Instructions to follow
Without any images, write the data out exactly as it appears.

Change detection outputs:
^^^^^^^^
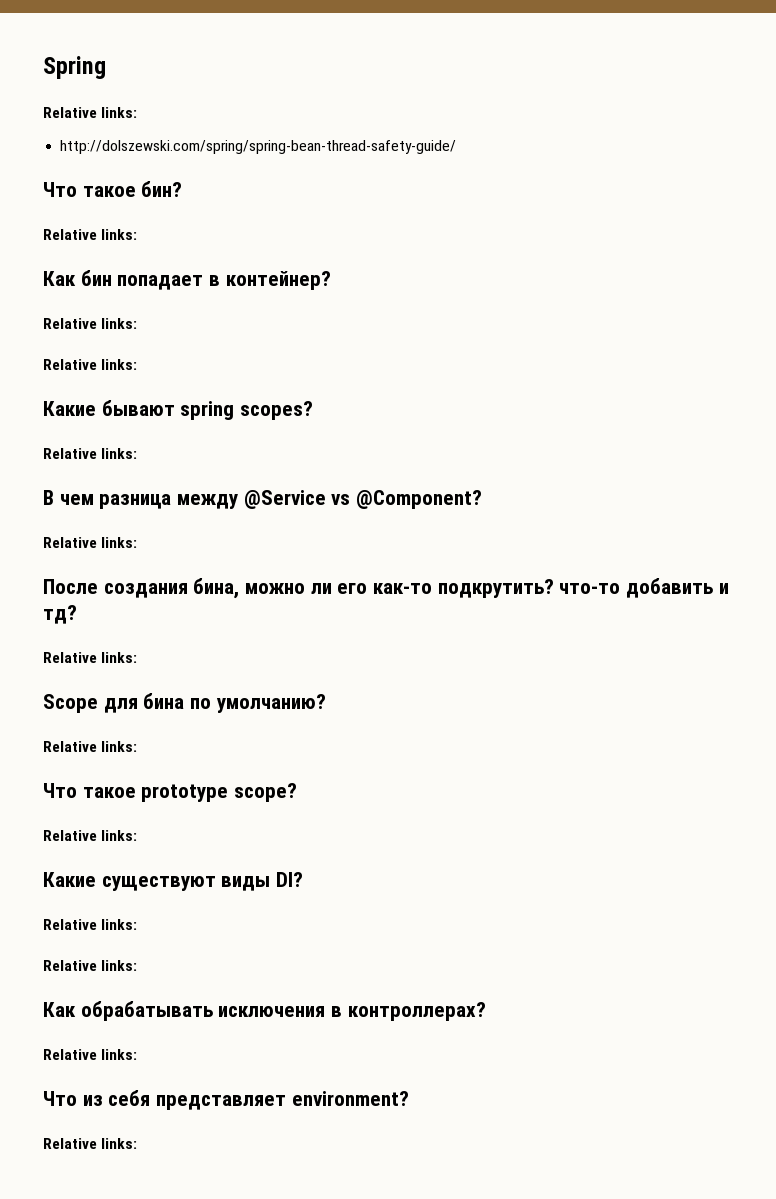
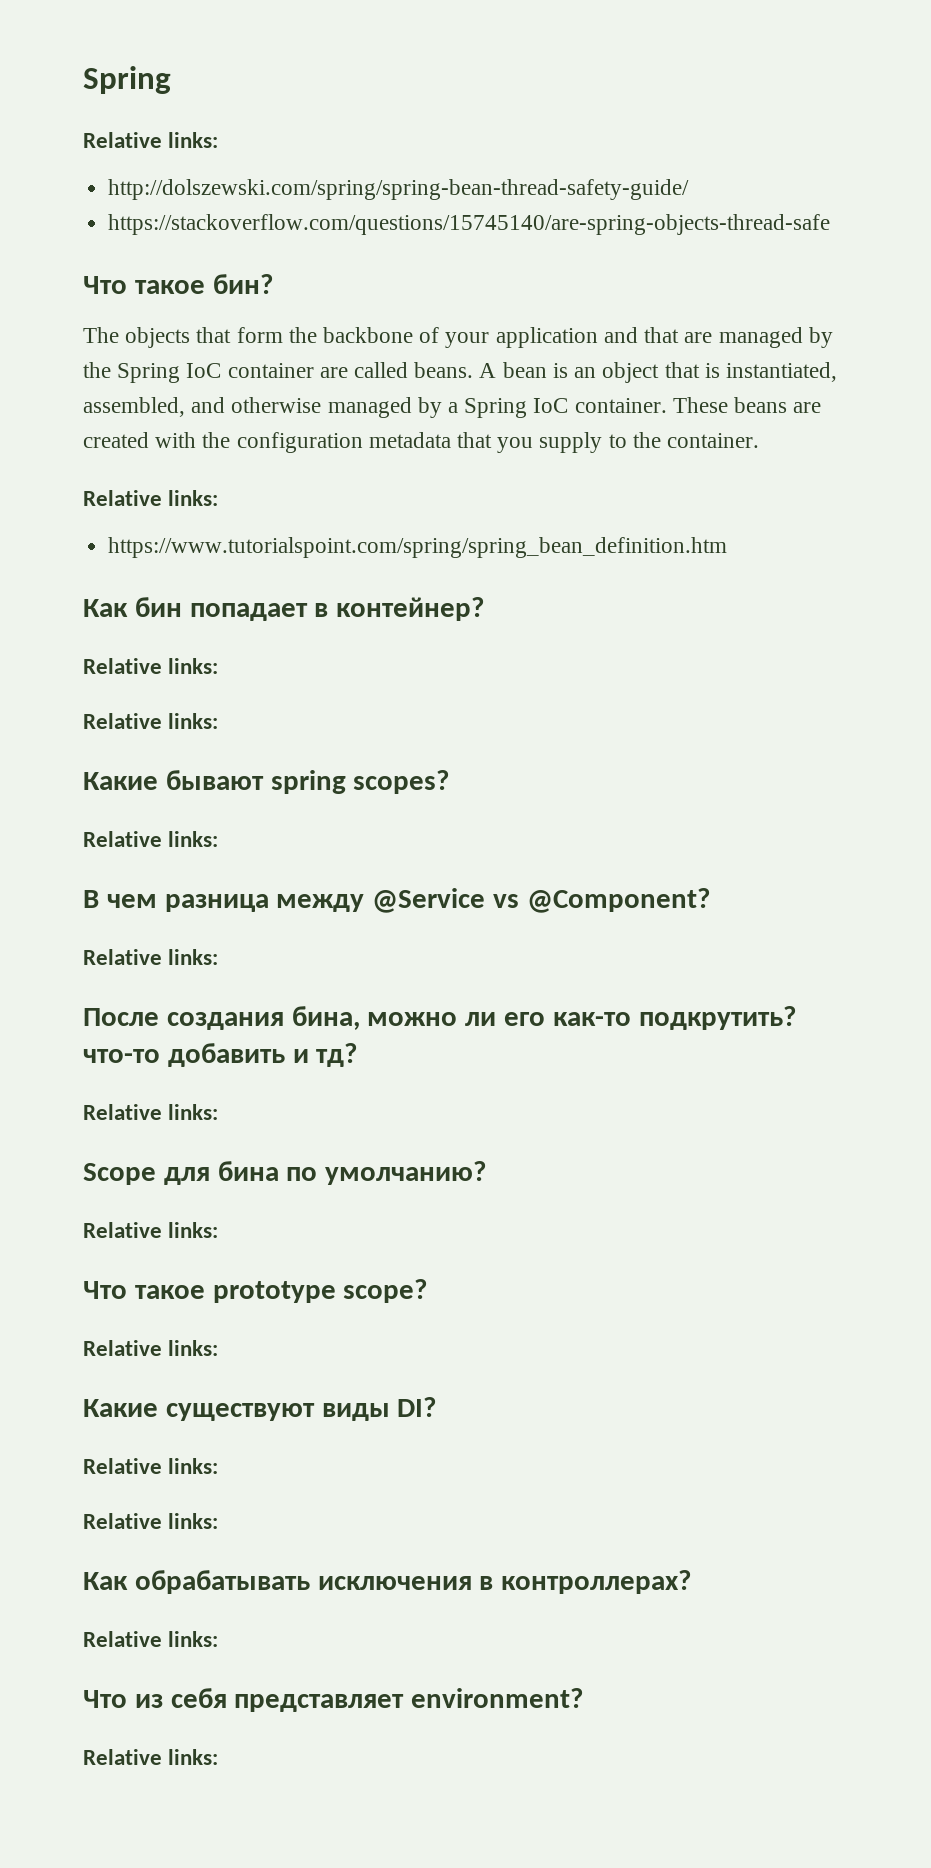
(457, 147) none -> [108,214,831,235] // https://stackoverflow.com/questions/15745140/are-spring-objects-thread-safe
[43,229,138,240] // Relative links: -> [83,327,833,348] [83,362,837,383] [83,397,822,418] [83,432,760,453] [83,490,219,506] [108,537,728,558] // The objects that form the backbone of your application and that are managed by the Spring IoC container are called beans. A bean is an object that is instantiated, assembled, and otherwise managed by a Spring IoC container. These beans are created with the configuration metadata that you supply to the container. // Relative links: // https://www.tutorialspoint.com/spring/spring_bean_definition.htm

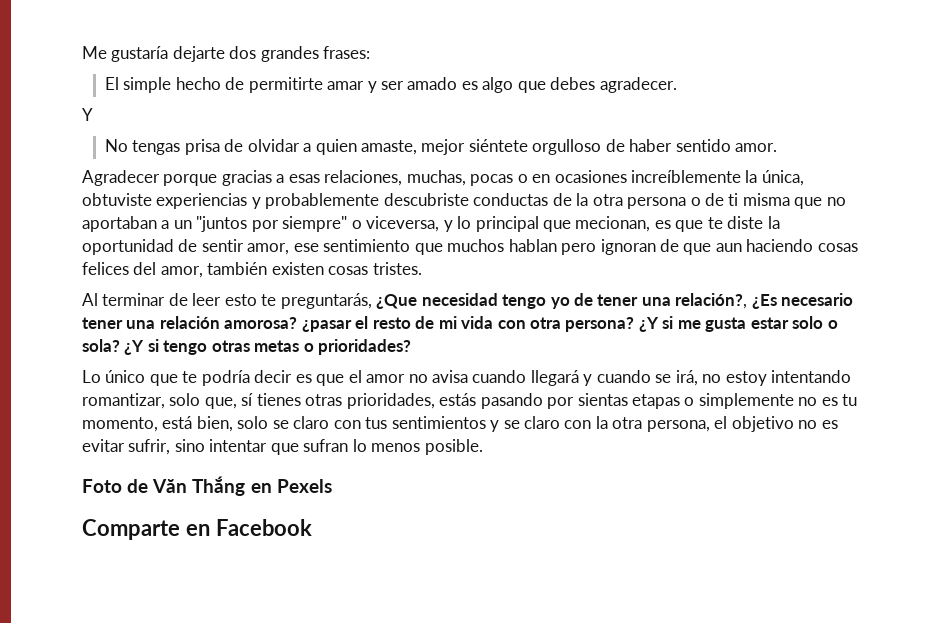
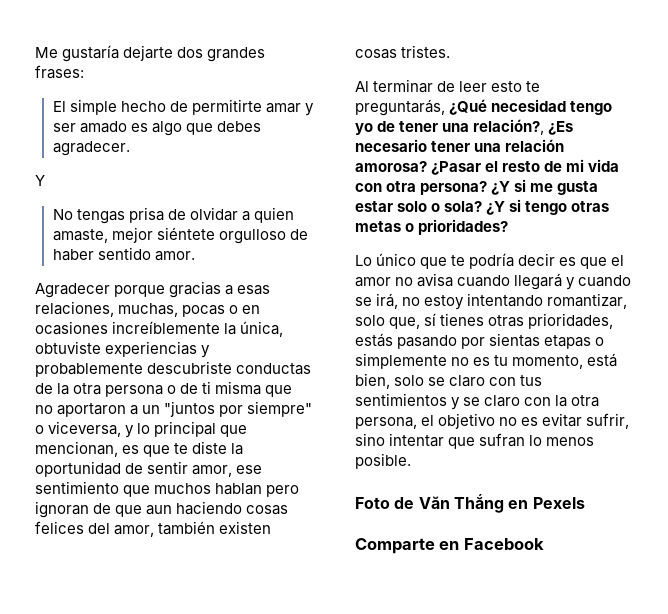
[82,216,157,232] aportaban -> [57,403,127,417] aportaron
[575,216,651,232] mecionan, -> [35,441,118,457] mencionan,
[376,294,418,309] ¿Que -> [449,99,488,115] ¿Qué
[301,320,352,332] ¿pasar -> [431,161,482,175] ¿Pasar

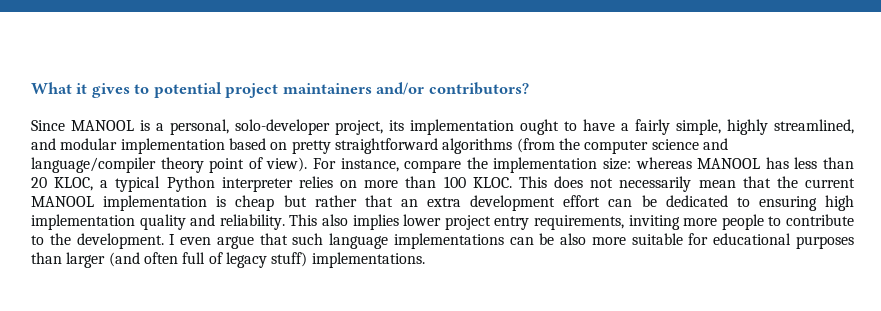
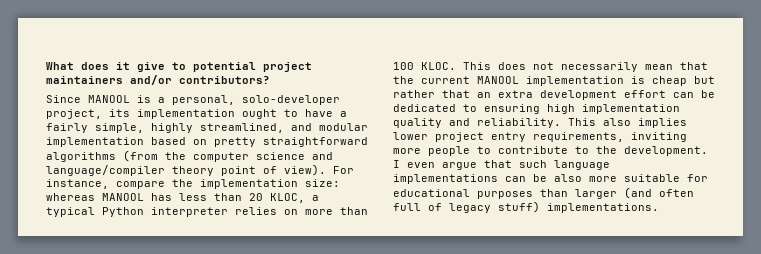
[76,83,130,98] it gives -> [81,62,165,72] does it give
^^^^^^^^
Expected output
(457, 147) none -> [108,214,831,235] // https://stackoverflow.com/questions/15745140/are-spring-objects-thread-safe
[43,229,138,240] // Relative links: -> [83,327,833,348] [83,362,837,383] [83,397,822,418] [83,432,760,453] [83,490,219,506] [108,537,728,558] // The objects that form the backbone of your application and that are managed by the Spring IoC container are called beans. A bean is an object that is instantiated, assembled, and otherwise managed by a Spring IoC container. These beans are created with the configuration metadata that you supply to the container. // Relative links: // https://www.tutorialspoint.com/spring/spring_bean_definition.htm

[82,216,157,232] aportaban -> [57,403,127,417] aportaron
[575,216,651,232] mecionan, -> [35,441,118,457] mencionan,
[376,294,418,309] ¿Que -> [449,99,488,115] ¿Qué
[301,320,352,332] ¿pasar -> [431,161,482,175] ¿Pasar

[76,83,130,98] it gives -> [81,62,165,72] does it give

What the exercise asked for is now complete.